*About this task*.
Starting at the line that contains "(307, 306) none", copy every line through the end of the records below exactly as written, leaving out pictures.

*The data*.
- - - - - - -
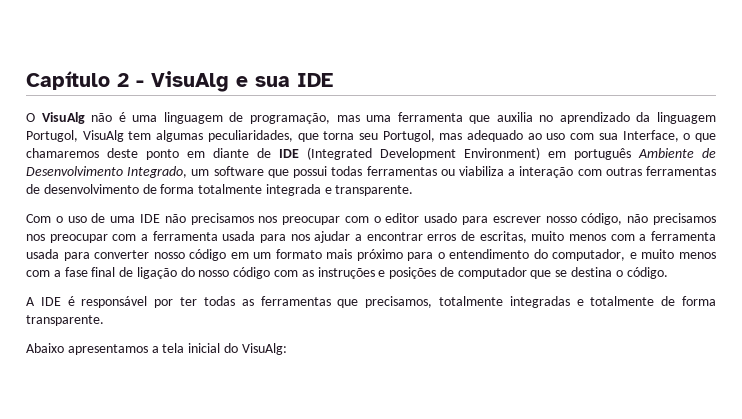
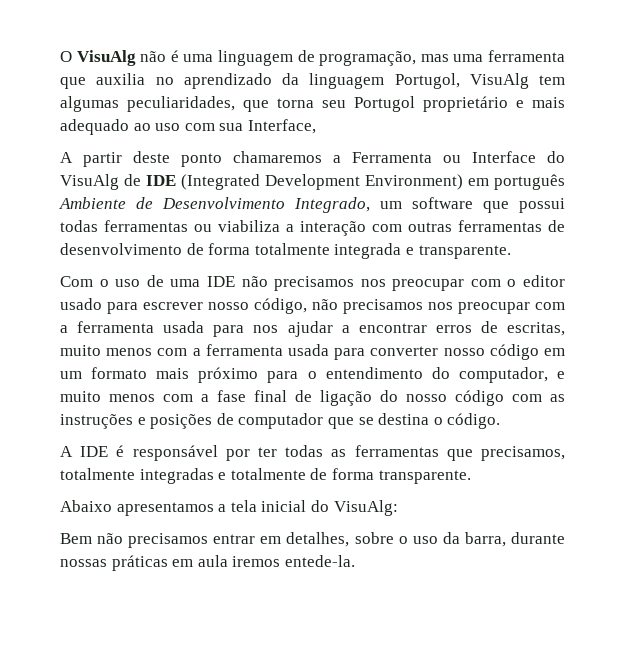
[26,71,333,92] Capítulo 2 - VisuAlg e sua IDE // -> (60, 56) none
[382,130,463,142] Portugol, mas -> [354,96,565,112] Portugol proprietário e mais
[683,133,717,142] [26,148,249,160] o que chamaremos deste ponto em diante -> [60,151,565,167] [60,174,119,190] // A partir deste ponto chamaremos a Ferramenta ou Interface do VisuAlg
(287, 349) none -> [60,532,565,548] [60,555,355,571] // Bem não precisamos entrar em detalhes, sobre o uso da barra, durante nossas práticas em aula iremos entede-la.

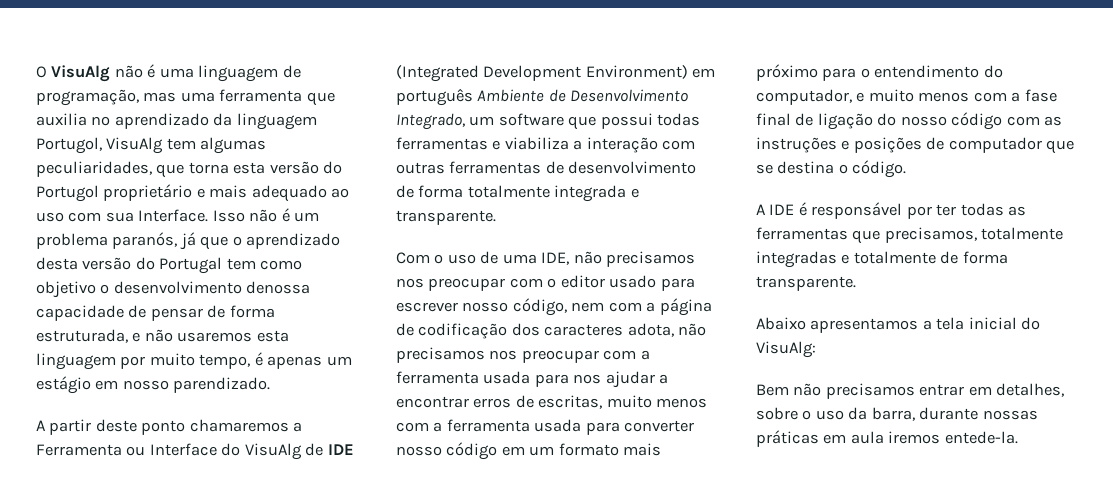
[322,100,346,108] seu -> [233,161,343,174] esta versão do
[247,119,316,134] Interface, -> [138,208,320,222] [36,232,341,250] [36,257,303,274] [36,281,311,298] [36,305,275,321] [36,329,289,343] [36,352,352,370] [36,376,271,394] Interface. Isso não é um problema paranós, já que o aprendizado desta versão do Portugal tem como objetivo o desenvolvimento denossa capacidade de pensar de forma estruturada, e não usaremos esta linguagem por muito tempo, é apenas um estágio em nosso parendizado.
[194,224,212,232] ou -> [492,140,501,150] e
[206,276,235,287] IDE -> [541,252,570,265] IDE,
(307, 306) none -> [571,298,712,316] [396,323,674,339] nem com a página de codificação dos caracteres adota,

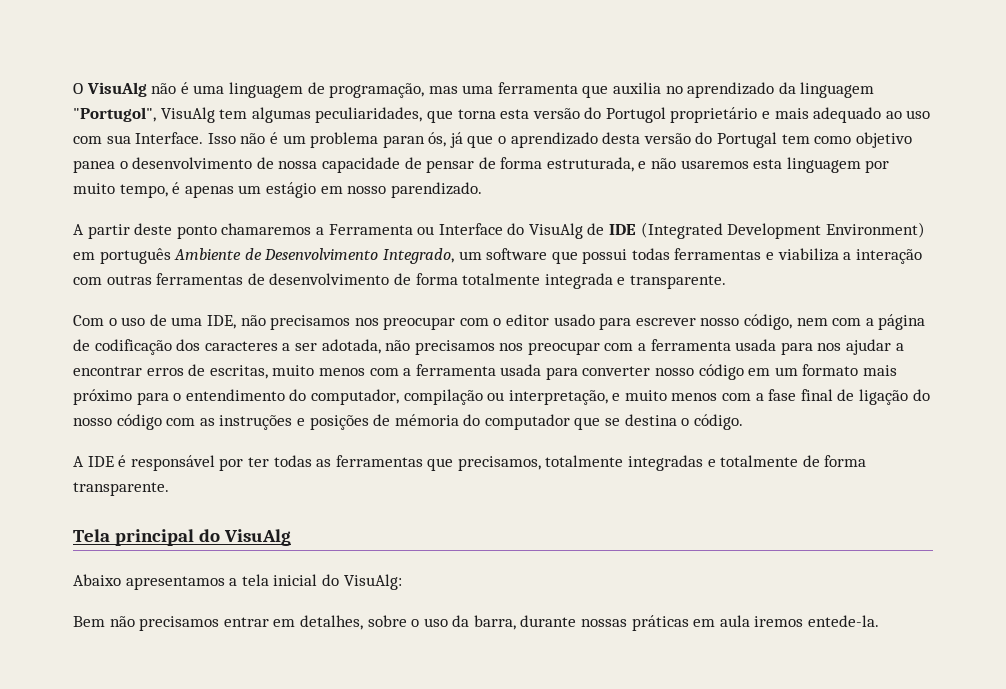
[36,137,102,154] Portugol, -> [73,107,156,122] "Portugol",
[112,232,178,249] paranós, -> [382,132,447,148] paran ós,
(96, 289) none -> [73,160,115,173] panea
[246,281,311,294] denossa -> [256,157,318,169] de nossa
[627,323,674,337] adota, -> [282,339,381,354] a ser adotada,
(852, 97) none -> [403,389,608,405] compilação ou interpretação,
(945, 143) none -> [394,414,481,426] mémoria do
(856, 283) none -> [73,529,291,546] // Tela principal do VisuAlg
- - - - - - -
*Exercise response*.
(307, 306) none -> [571,298,712,316] [396,323,674,339] nem com a página de codificação dos caracteres adota,

[36,137,102,154] Portugol, -> [73,107,156,122] "Portugol",
[112,232,178,249] paranós, -> [382,132,447,148] paran ós,
(96, 289) none -> [73,160,115,173] panea
[246,281,311,294] denossa -> [256,157,318,169] de nossa
[627,323,674,337] adota, -> [282,339,381,354] a ser adotada,
(852, 97) none -> [403,389,608,405] compilação ou interpretação,
(945, 143) none -> [394,414,481,426] mémoria do
(856, 283) none -> [73,529,291,546] // Tela principal do VisuAlg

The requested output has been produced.